Experiment results show that CPDMP outperforms traditional SQL-based querying methods in the integrity of querying results. In practical applications, the traditional SQL-based querying method requires a combination of police officers and technicians to perform the query. On CPDMP, police officers can build data models and obtain querying results by themselves. Table 8 shows the statistics on answers to the questionnaire. Through the analysis of these answers, we found that police officers thought CPDMP was superior to traditional methods in terms of convenience. This also indicates that CPDMP outperforms the traditional SQL-based querying method.

Table 7. Experiment results.
Table 8. The results of the questionnaire statistics.

5 Related Work

Big data analysis is a hot issue in many application areas. In the context of public security, Yu et al. [1] built a unified police big data analysis platform to provide strong support for the public security bureau in carrying out various police activities. Alic et al. [16] focused on data analysis in the field of public transportation and developed a platform “BIGSEA” that can process data under various constraints. Khorshidi et al. [17] presented how interpretable models can be constructed of police officer risk assessments and discussed issues of fairness that may arise when constructing models for police officer complaints and misconduct. Xi et al. [18] optimized the data visualization design model from the perspective of user experience, and combined human vision and cognitive laws to study the police system data visualization design strategy to guide the design practice. However, these methods are only simple data analyses and do not consider the deep-level characteristics of police data.
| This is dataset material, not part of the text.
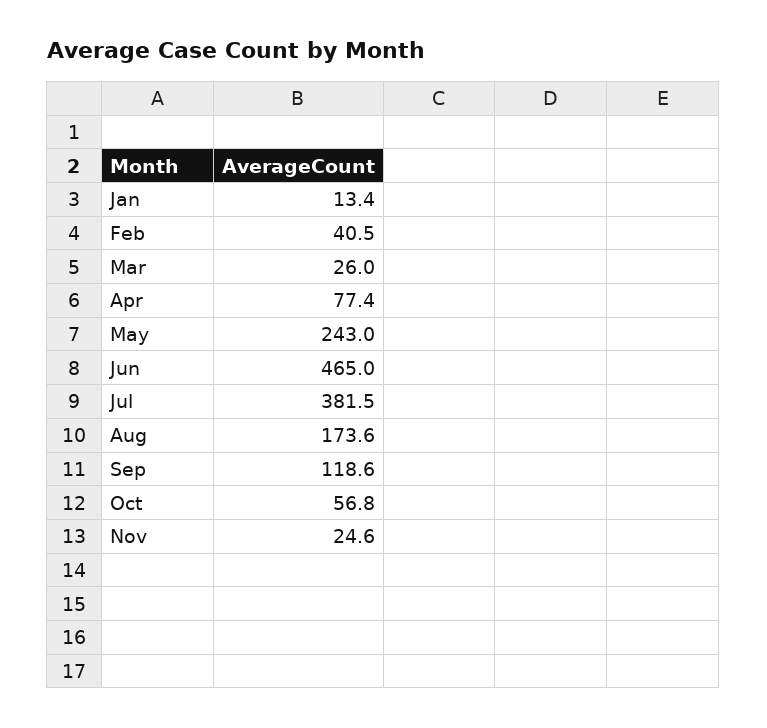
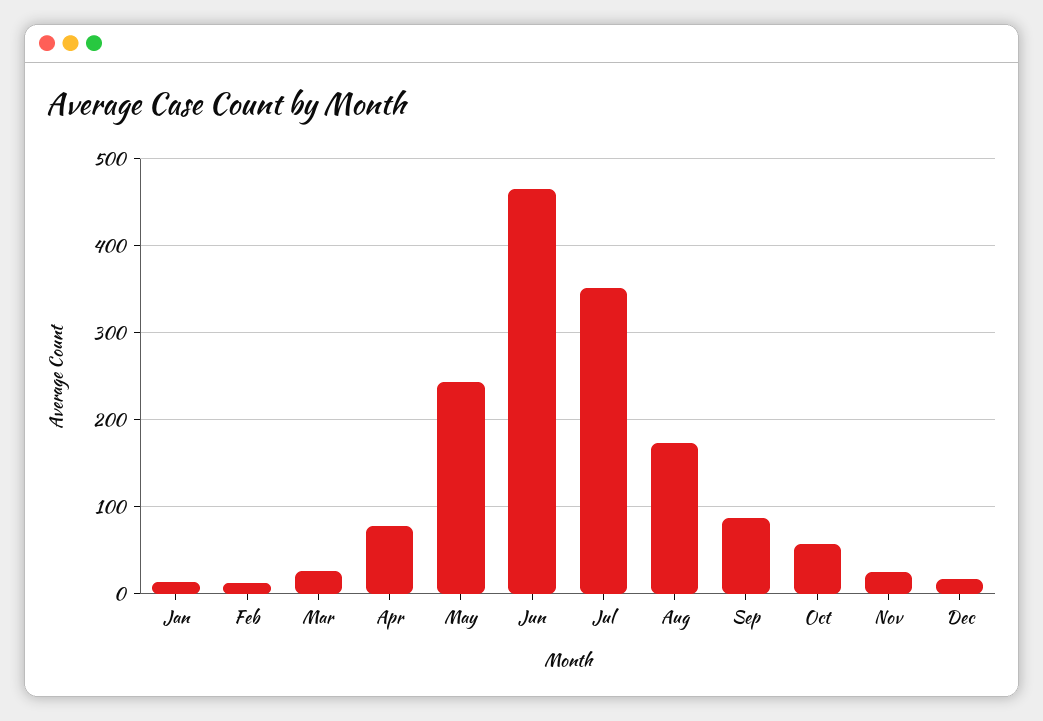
Feb: 40.5 -> 10
Jul: 381.5 -> 350
Sep: 118.6 -> 90
Dec: none -> 20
Many studies on knowledge model have been conducted with the goal of enhancing use of domain knowledge. Sitar-Taut et al. [19] proposed a recommender pipeline integrating domain-specific modeling, knowledge graphs, and a multi-criteria decision method that bridges the decision-makers’ priorities with the customer-facing output. Zheng et al. [20] adopted a combination of top-down and bottom-up methods to build a knowledge model, and applied the knowledge model to the field of hazardous chemical management. Luo et al. [21] constructed a large-scale E-commerce Cognitive Concept Net named “AliCoCo”, which is practiced in Alibaba, the largest Chinese e-commerce platform in the world. Donalds et al. [22] presented and illustrated a new cybercrime knowledge model that incorporates multiple perspectives and offered a more holistic viewpoint for cybercrime classification. However, these knowledge models do not provide a solution to the semantic inconsistency problem in police data. Considering the heterogeneity and sensitivity of policing data, a specific domain knowledge model (ontology) is necessary to be built, iteratively improved and customized extended.

Taking query expansion into consideration, Alfred et al. [23] focused on ontology-based query expansion methods in the field of agriculture. The method expands the original query by adopting new words and helps users to search for satisfactory results of queries. Jain et al. [24] proposed an information query method based on fuzzy ontology. The fuzzy ontology is constructed by using domain-specific knowledge. Based on the constructed fuzzy ontology, the most semantically relevant words to the query are identified and the query is expanded. However, there is still a lack of applications in the field of public security.

6 Conclusion

This paper presents the work of developing a customized police data modeling platform. First, after systematically analyzing the police data from 211 tables collected by a public security bureau branch, we propose a police domain knowledge model. Then, we detail the architecture and functions of the customized modeling platform mainly through six core modules. Next, we use a UML activity diagram to illustrate the using mechanism of the customized modeling platform. Finally, we evaluate the performance and prove the feasibility and integrity of CPDMP by carrying out experiments with police officers.

For the future work, we will focus on improving the scalability of CPDMP, continuously optimizing and improving the quality of PSDKM, and building more applicable models with CPDMP.